** Exercise directions **
Below are the entries; set down each of them exactly.

Front-end code edit data:
---------------

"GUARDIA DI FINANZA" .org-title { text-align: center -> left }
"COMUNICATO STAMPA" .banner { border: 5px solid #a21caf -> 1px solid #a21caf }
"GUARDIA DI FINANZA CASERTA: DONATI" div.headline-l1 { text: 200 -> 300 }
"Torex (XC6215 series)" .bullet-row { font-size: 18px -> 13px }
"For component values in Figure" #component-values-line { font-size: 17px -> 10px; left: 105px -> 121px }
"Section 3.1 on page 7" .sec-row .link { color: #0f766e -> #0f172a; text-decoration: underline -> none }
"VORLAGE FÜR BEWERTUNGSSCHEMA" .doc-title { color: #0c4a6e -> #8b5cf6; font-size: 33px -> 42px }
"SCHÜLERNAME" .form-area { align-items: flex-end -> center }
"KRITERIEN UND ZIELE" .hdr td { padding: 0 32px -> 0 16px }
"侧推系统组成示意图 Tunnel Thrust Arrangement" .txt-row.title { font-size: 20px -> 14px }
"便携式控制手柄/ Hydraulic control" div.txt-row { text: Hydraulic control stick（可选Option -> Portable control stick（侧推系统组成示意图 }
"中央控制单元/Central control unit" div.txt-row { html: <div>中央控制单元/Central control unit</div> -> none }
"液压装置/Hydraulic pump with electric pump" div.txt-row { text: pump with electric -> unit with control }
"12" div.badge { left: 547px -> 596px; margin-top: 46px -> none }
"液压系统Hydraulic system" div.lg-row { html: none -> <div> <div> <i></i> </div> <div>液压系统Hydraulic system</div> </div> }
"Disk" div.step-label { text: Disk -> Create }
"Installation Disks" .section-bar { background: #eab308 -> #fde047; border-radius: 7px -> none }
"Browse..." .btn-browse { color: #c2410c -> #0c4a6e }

---------------

** Result of this exercise **
"GUARDIA DI FINANZA" .org-title { text-align: center -> left }
"COMUNICATO STAMPA" .banner { border: 5px solid #a21caf -> 1px solid #a21caf }
"GUARDIA DI FINANZA CASERTA: DONATI" div.headline-l1 { text: 200 -> 300 }
"Torex (XC6215 series)" .bullet-row { font-size: 18px -> 13px }
"For component values in Figure" #component-values-line { font-size: 17px -> 10px; left: 105px -> 121px }
"Section 3.1 on page 7" .sec-row .link { color: #0f766e -> #0f172a; text-decoration: underline -> none }
"VORLAGE FÜR BEWERTUNGSSCHEMA" .doc-title { color: #0c4a6e -> #8b5cf6; font-size: 33px -> 42px }
"SCHÜLERNAME" .form-area { align-items: flex-end -> center }
"KRITERIEN UND ZIELE" .hdr td { padding: 0 32px -> 0 16px }
"侧推系统组成示意图 Tunnel Thrust Arrangement" .txt-row.title { font-size: 20px -> 14px }
"便携式控制手柄/ Hydraulic control" div.txt-row { text: Hydraulic control stick（可选Option -> Portable control stick（侧推系统组成示意图 }
"中央控制单元/Central control unit" div.txt-row { html: <div>中央控制单元/Central control unit</div> -> none }
"液压装置/Hydraulic pump with electric pump" div.txt-row { text: pump with electric -> unit with control }
"12" div.badge { left: 547px -> 596px; margin-top: 46px -> none }
"液压系统Hydraulic system" div.lg-row { html: none -> <div> <div> <i></i> </div> <div>液压系统Hydraulic system</div> </div> }
"Disk" div.step-label { text: Disk -> Create }
"Installation Disks" .section-bar { background: #eab308 -> #fde047; border-radius: 7px -> none }
"Browse..." .btn-browse { color: #c2410c -> #0c4a6e }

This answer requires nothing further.